Data supplied »
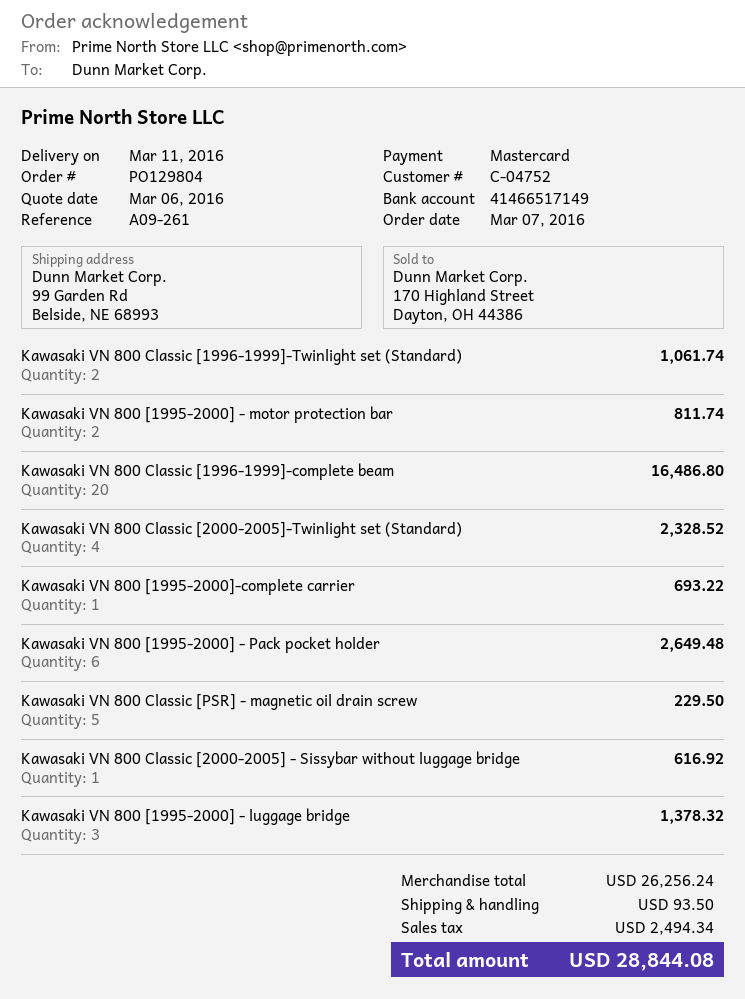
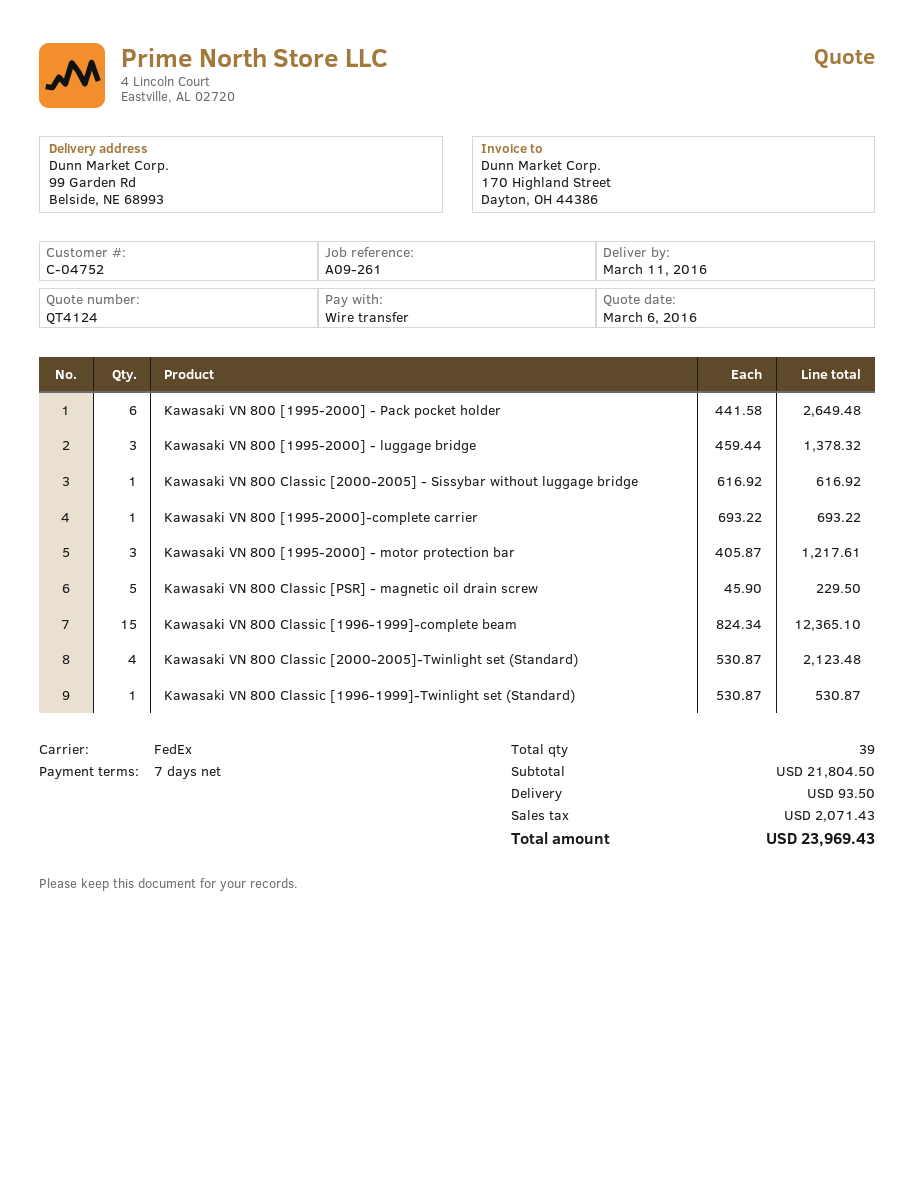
payment method: Mastercard -> bank transfer
Kawasaki VN 800 Classic [1996-1999]-Twinlight set (Standard): 2 for 1061.74 -> 1 for 530.87
Kawasaki VN 800 [1995-2000] - motor protection bar: 2 for 811.74 -> 3 for 1217.61
Kawasaki VN 800 Classic [1996-1999]-complete beam: 20 for 16486.80 -> 15 for 12365.10
Kawasaki VN 800 Classic [2000-2005]-Twinlight set (Standard): 4 for 2328.52 -> 4 for 2123.48
subtotal: 26256.24 -> 21804.50
tax: 2494.34 -> 2071.43
total: 28844.08 -> 23969.43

Required work »
Set the listing down in full and exactly. Pictures within it should not appear in the copy.

Reply »
payment method: Mastercard -> bank transfer
Kawasaki VN 800 Classic [1996-1999]-Twinlight set (Standard): 2 for 1061.74 -> 1 for 530.87
Kawasaki VN 800 [1995-2000] - motor protection bar: 2 for 811.74 -> 3 for 1217.61
Kawasaki VN 800 Classic [1996-1999]-complete beam: 20 for 16486.80 -> 15 for 12365.10
Kawasaki VN 800 Classic [2000-2005]-Twinlight set (Standard): 4 for 2328.52 -> 4 for 2123.48
subtotal: 26256.24 -> 21804.50
tax: 2494.34 -> 2071.43
total: 28844.08 -> 23969.43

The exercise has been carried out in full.